Her subjects have become more abstract, and their simplicity and reticence radiate a mystical quietude. Paul doesn’t tell us how and why she stopped believing or being a Christian, if indeed she has. Her paintings can be prayers, as the title of her memorial to Kupfer announces. She refers to herself as a visionary artist of the everyday, and that is a clearer way of approaching her work, especially her more recent paintings, which are no longer peopled but meditate with intensity on the sea, a tree, a spring or a landscape. Her powerful renderings of phenomena – in The Mouth of the Cave, for example, a Turneresque view of light and mist pouring from the opening; or in Force, of a stream, also in Wales, gushing down a gully after a downpour; or in The Sea, The Sea, in which a luminous pathway of early light falls on long lines of pulsing waves (all three paintings from 2024) – strike similar resonances: she is alive to the symbolism of natural forces and not afraid of reaching towards peace and beauty.
Paul seems to have arrived at this new subject matter from painting the outlook from her high flat; in front, the façade of the British Museum, to the side, the BT Tower, at the back, the stepped pyramid on the summit of Hawksmoor’s St George’s Church, Bloomsbury.

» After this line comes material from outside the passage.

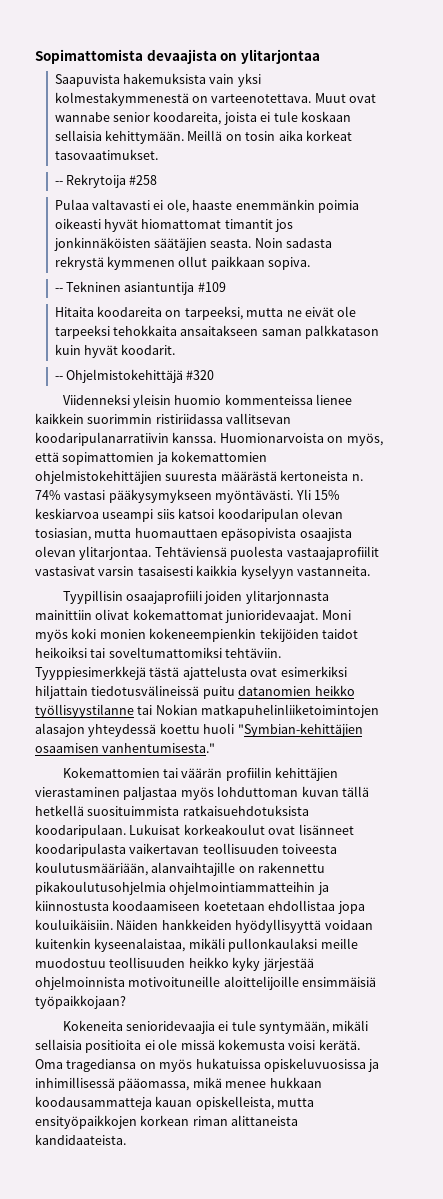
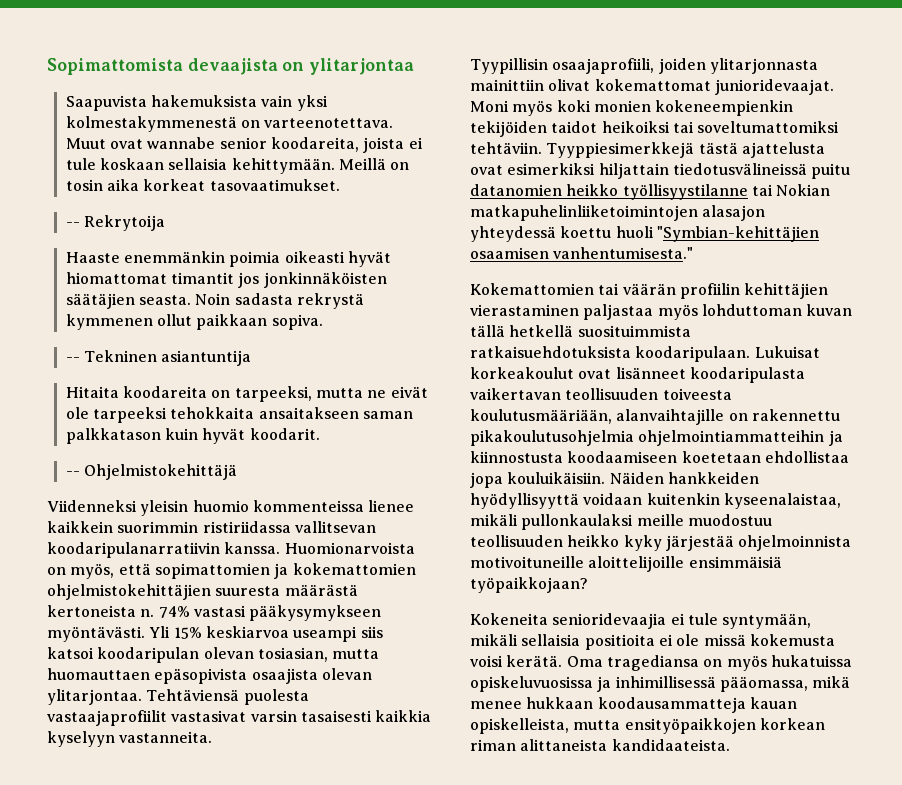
[129,175,158,185] [54,199,233,213] #258 // Pulaa valtavasti ei ole, haaste -> [65,252,120,263] // Haaste
[197,282,226,292] #109 -> (252, 358) none
[186,370,215,380] #320 -> (237, 472) none
[125,590,202,604] osaajaprofiili -> [552,58,655,74] osaajaprofiili,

Her vista is level with the top branches of the tall plane trees in Great Russell Street and their shadows play on her walls. She has watched the light fall on this scene in every season, she has seen the darkness gather and the streetlamps come on. The BT Tower becomes a radiant spire, a vast paschal candle, a glowing vehicle into intergalactic emptiness. On spells away from London with Kate, in Devon and in Wales, she takes in the scenery, and then, when she returns to the studio, reproduces the sights, instilling as much transcendence as she can with her rapt handling of paint, now truly enfleshed and quickened with different colours.

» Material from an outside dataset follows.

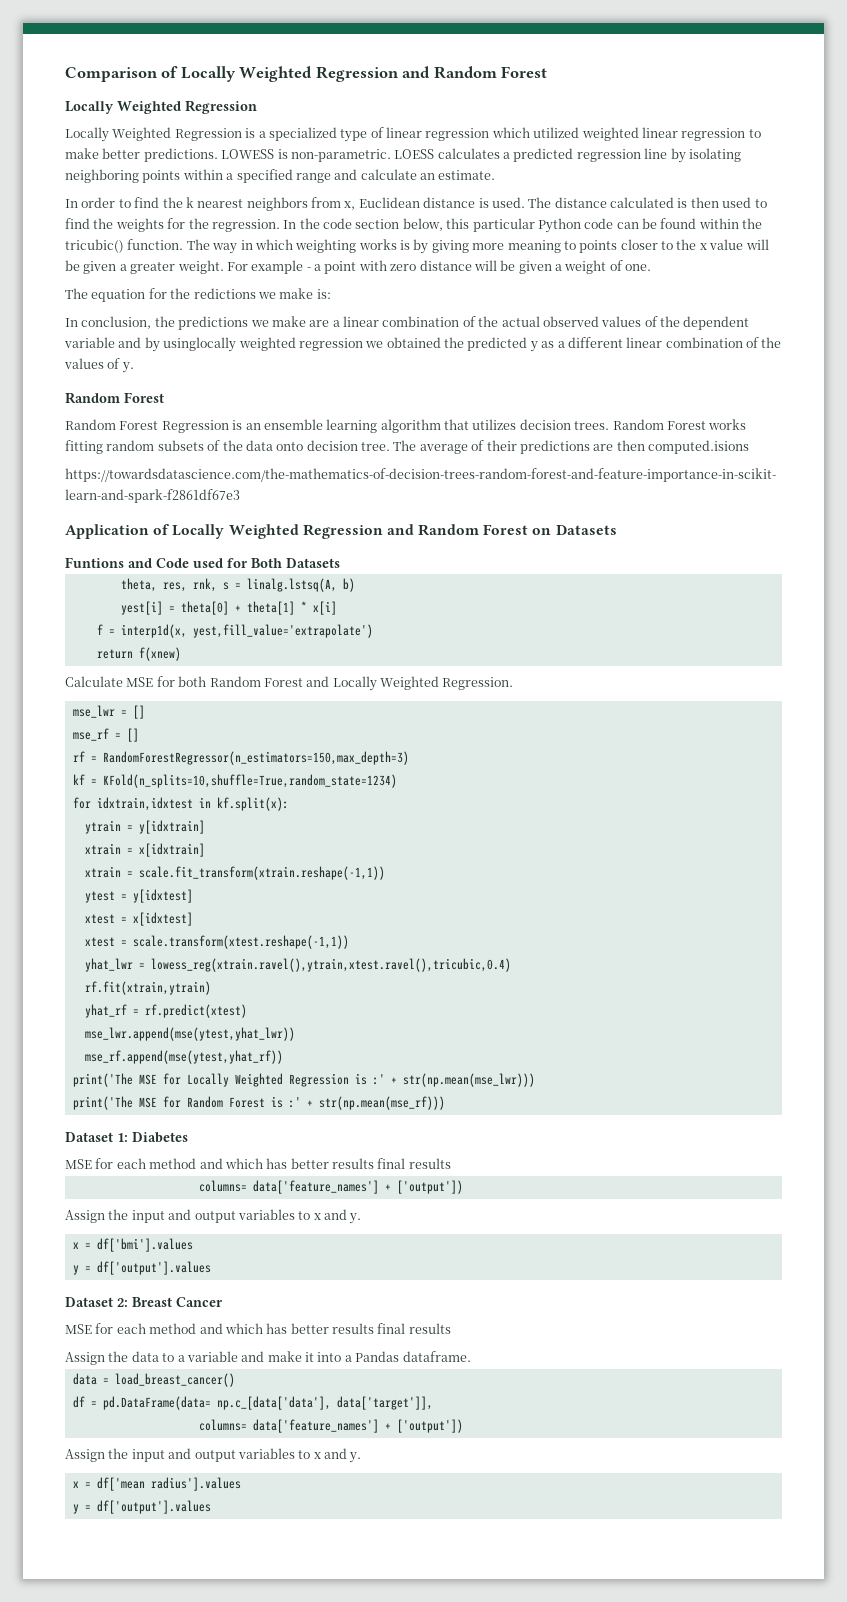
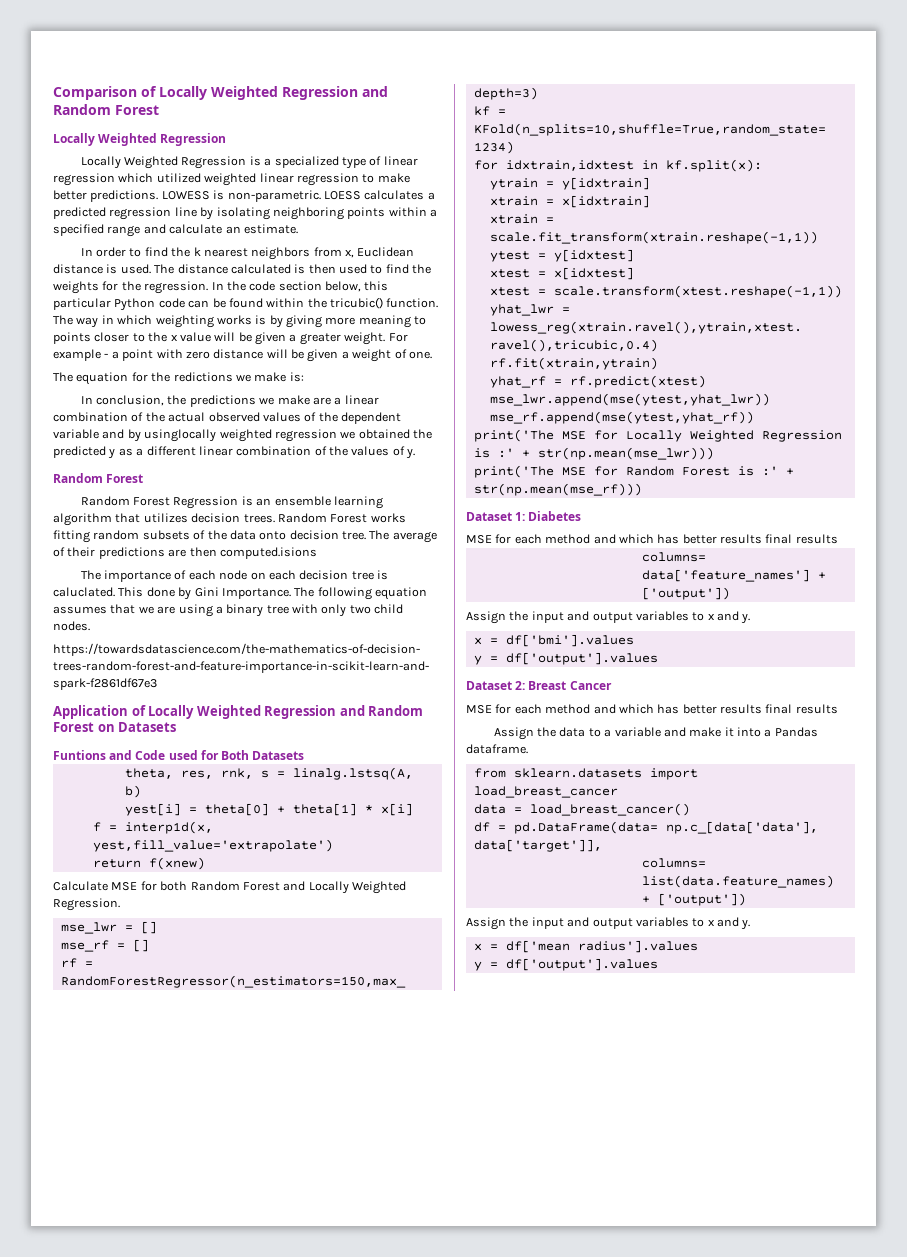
(749, 447) none -> [80,570,389,582] [53,587,427,600] [53,604,404,617] [53,621,90,631] // The importance of each node on each decision tree is caluclated. This done by Gini Importance. The following equation assumes that we are using a binary tree with only two child nodes.
(471, 1356) none -> [473,768,698,780] [473,786,618,798] // from sklearn.datasets import load_breast_cancer
[252,1419,379,1433] data['feature_names'] -> [641,875,834,888] list(data.feature_names)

In an essay in the Miro volume, Rowan Williams concentrates on the range of her palette, singling out, in the paintings made in Venice, ‘a distinctive green/turquoise element’ and ‘the luminosity of the yellow pigment’. On first reading, I thought he was trying to forget all about Freud, but on reflection, I think he’s making an important point, that all those admirers of Paul, who are enthralled by her sufferings, have allowed her story to obscure her art. She is of course partly responsible, because she writes so poignantly about herself. But in ‘Painting Myself’ she disputes – courteously, generously – Cusk’s picture of her as a victim. She asserts her selfhood, in spite of everything. Freud inflicted deep pain on her, especially as his infidelities relegated her from the position of favourite, but she holds to the value of what she chose and the way she has continued to live. Her painting should not be seen through the lens of the School of London and her love of Freud. This context has trapped her and hidden her, somewhat like the dark cloud of God in that painting of her mother. She can now be seen as the inheritor of another English tradition. The narrow range of subjects, the private, local, meditative repetition, the encounters with the endless mutability of the familiar – water, shingle, leaves, skies, sunlight, moonlight – bring her closer to English pastoral, to Turner, to Constable and the mystical landscapes of Samuel Palmer, to Stanley Spencer of the apple tree in blossom, and also to the Impressionists’ quest to represent shifting light and colour, to Monet and Pissarro, and even Bonnard.
In 2020 Paul stopped working on a painting she had begun in 1994 while her mother was still alive and sitting for her. She pronounced it finished and exhibited it. My Mother and the Mountain positions the ‘adored image’ of her mother against the mountain in Austria where her husband had felt at home: two loves at peace in a landscape. The colours are no longer heavily laden or impastoed. The mountain, vast and solid, soars above in the place where before God was hidden.